### EXERCISE OBJECTIVE
Apart from the pictures, every record here must be copied word for word.

---- RAW DATA

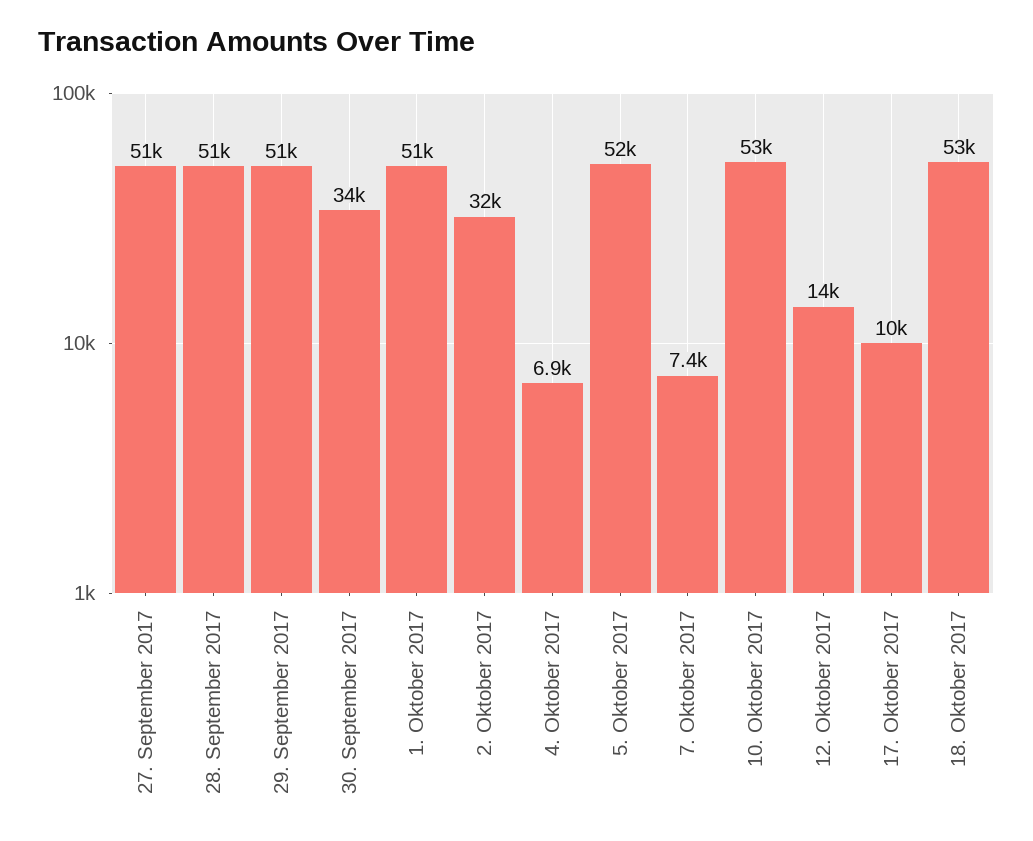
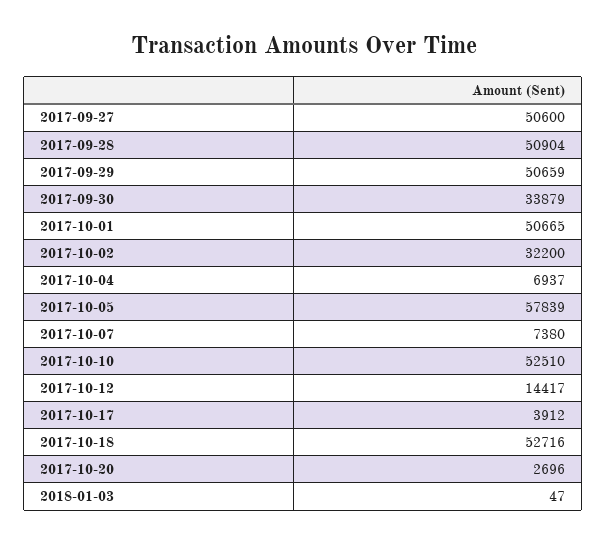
5. Oktober 2017: 52000 -> 57839
17. Oktober 2017: 10000 -> 3912
2017-10-20: none -> 2696
2018-01-03: none -> 47

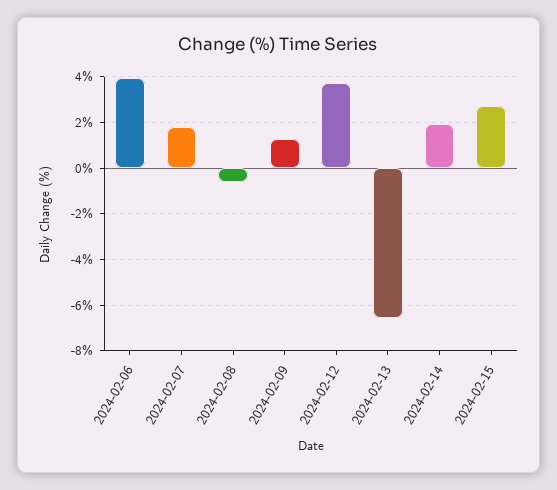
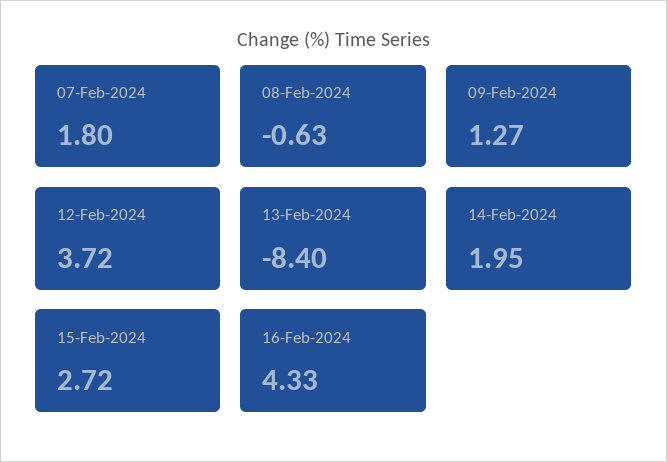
2024-02-06: 4 -> none
2024-02-13: -6.5 -> -8.4
16-Feb-2024: none -> 4.33

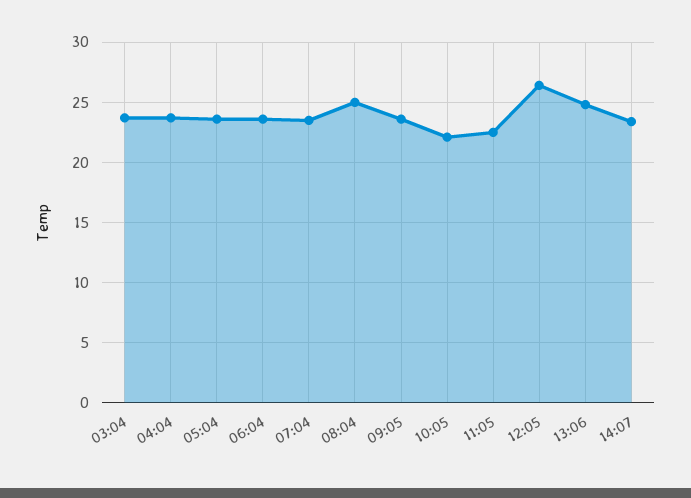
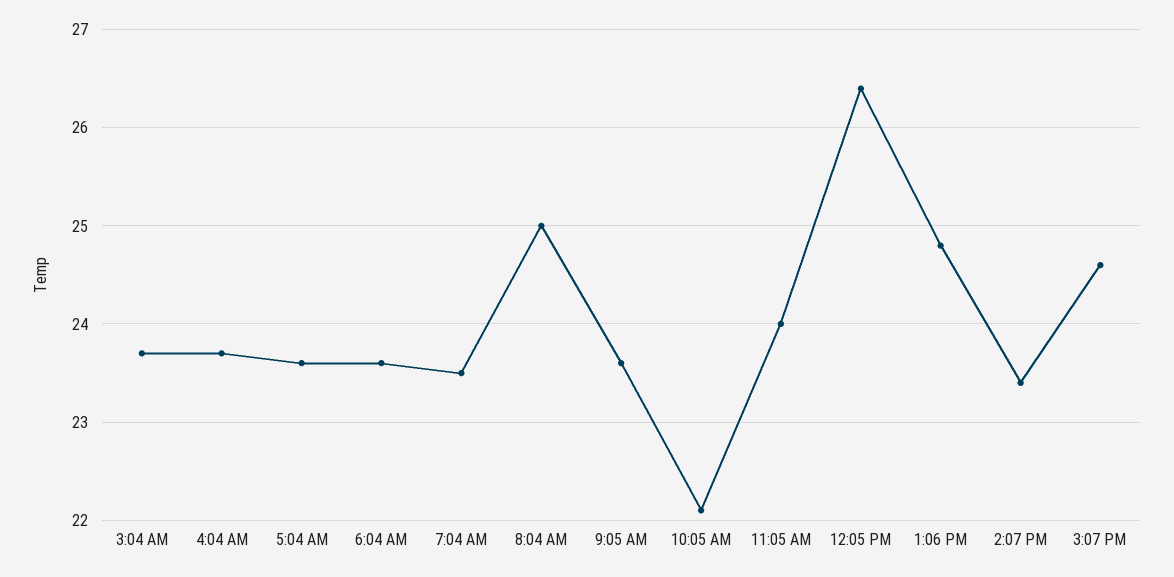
11:05: 22.5 -> 24
3:07 PM: none -> 24.6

--------

### RESPONSE TO THE EXERCISE
5. Oktober 2017: 52000 -> 57839
17. Oktober 2017: 10000 -> 3912
2017-10-20: none -> 2696
2018-01-03: none -> 47

2024-02-06: 4 -> none
2024-02-13: -6.5 -> -8.4
16-Feb-2024: none -> 4.33

11:05: 22.5 -> 24
3:07 PM: none -> 24.6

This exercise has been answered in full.